### RECORD EXCERPTS

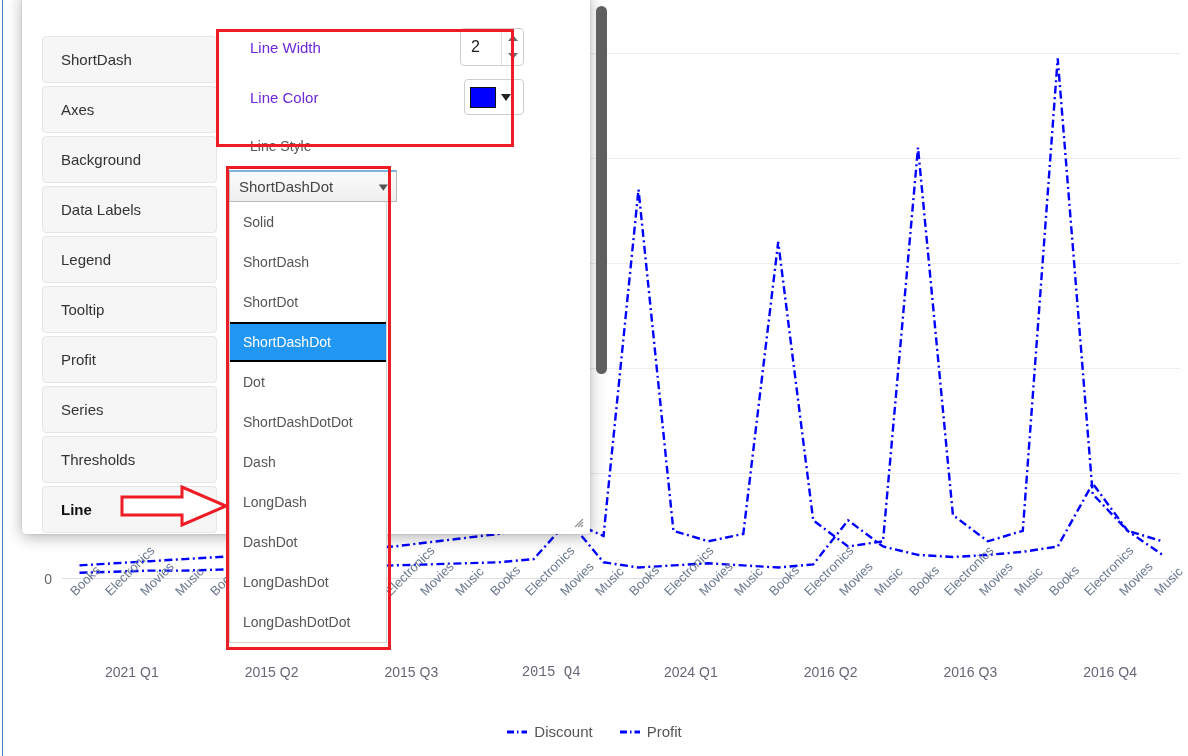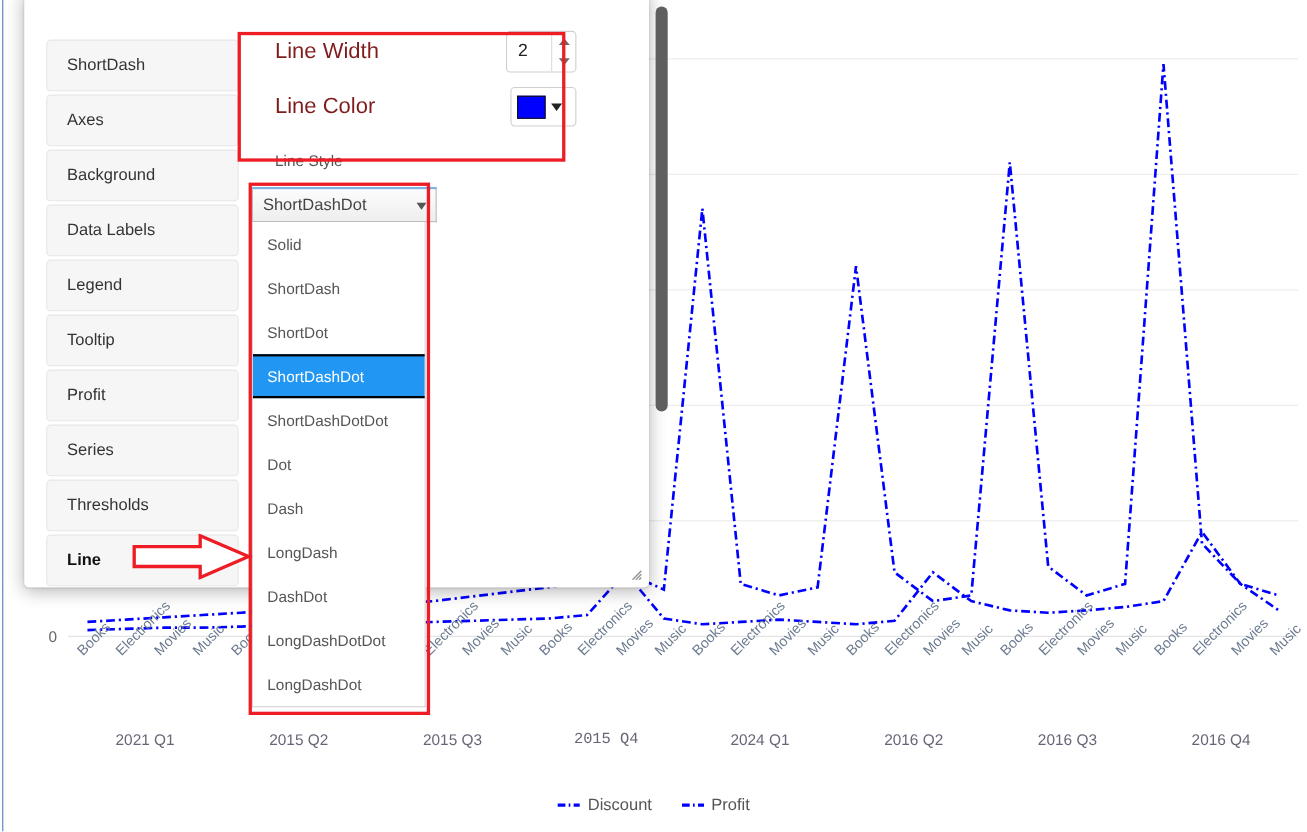--- a/index.html
+++ b/index.html
@@ -164,22 +164,22 @@
     width: 300px;
   }
   .setting-row {
     display: flex;
     align-items: center;
     justify-content: space-between;
     height: 50px;
     padding: 0 12px 0 14px;
   }
   .setting-label {
-    font-size: 20px;
-    color: #7f1d1d;
+    font-size: 15px;
+    color: #6d28d9;
     font-family: "Liberation Sans", sans-serif;
   }
   .spinner {
     display: flex;
     width: 64px; height: 38px;
     border: 1px solid #cfcfcf;
     border-radius: 4px;
     background: #fff;
     overflow: hidden;
   }
@@ -475,27 +475,27 @@
   <div class="combo">
     <div class="combo-button">
       <span>ShortDashDot</span>
       <span class="combo-chevron">▾</span>
     </div>
     <div class="combo-list" id="combo-list">
         <div class="combo-opt">Solid</div>
         <div class="combo-opt">ShortDash</div>
         <div class="combo-opt">ShortDot</div>
         <div class="combo-opt selected">ShortDashDot</div>
+        <div class="combo-opt">Dot</div>
         <div class="combo-opt">ShortDashDotDot</div>
-        <div class="combo-opt">Dot</div>
         <div class="combo-opt">Dash</div>
         <div class="combo-opt">LongDash</div>
         <div class="combo-opt">DashDot</div>
+        <div class="combo-opt">LongDashDot</div>
         <div class="combo-opt">LongDashDotDot</div>
-        <div class="combo-opt">LongDashDot</div>
       </div>
   </div>
 
   <div class="ann ann-box-top"></div>
   <div class="ann ann-box-combo"></div>
 
   <svg class="ann-arrow" width="110" height="42" viewBox="0 0 110 42">
     <path d="M2 12 L62 12 L62 2 L106 21 L62 40 L62 30 L2 30 Z" fill="#ffffff" stroke="#ee1c25" stroke-width="3" stroke-linejoin="miter"></path>
   </svg>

######

* WHAT YOU ARE ASKED TO DO *
Could you restate the entries word for word, skipping any pictures?

* SOLUTION TO THIS EXERCISE *
--- a/index.html
+++ b/index.html
@@ -164,22 +164,22 @@
     width: 300px;
   }
   .setting-row {
     display: flex;
     align-items: center;
     justify-content: space-between;
     height: 50px;
     padding: 0 12px 0 14px;
   }
   .setting-label {
-    font-size: 20px;
-    color: #7f1d1d;
+    font-size: 15px;
+    color: #6d28d9;
     font-family: "Liberation Sans", sans-serif;
   }
   .spinner {
     display: flex;
     width: 64px; height: 38px;
     border: 1px solid #cfcfcf;
     border-radius: 4px;
     background: #fff;
     overflow: hidden;
   }
@@ -475,27 +475,27 @@
   <div class="combo">
     <div class="combo-button">
       <span>ShortDashDot</span>
       <span class="combo-chevron">▾</span>
     </div>
     <div class="combo-list" id="combo-list">
         <div class="combo-opt">Solid</div>
         <div class="combo-opt">ShortDash</div>
         <div class="combo-opt">ShortDot</div>
         <div class="combo-opt selected">ShortDashDot</div>
+        <div class="combo-opt">Dot</div>
         <div class="combo-opt">ShortDashDotDot</div>
-        <div class="combo-opt">Dot</div>
         <div class="combo-opt">Dash</div>
         <div class="combo-opt">LongDash</div>
         <div class="combo-opt">DashDot</div>
+        <div class="combo-opt">LongDashDot</div>
         <div class="combo-opt">LongDashDotDot</div>
-        <div class="combo-opt">LongDashDot</div>
       </div>
   </div>
 
   <div class="ann ann-box-top"></div>
   <div class="ann ann-box-combo"></div>
 
   <svg class="ann-arrow" width="110" height="42" viewBox="0 0 110 42">
     <path d="M2 12 L62 12 L62 2 L106 21 L62 40 L62 30 L2 30 Z" fill="#ffffff" stroke="#ee1c25" stroke-width="3" stroke-linejoin="miter"></path>
   </svg>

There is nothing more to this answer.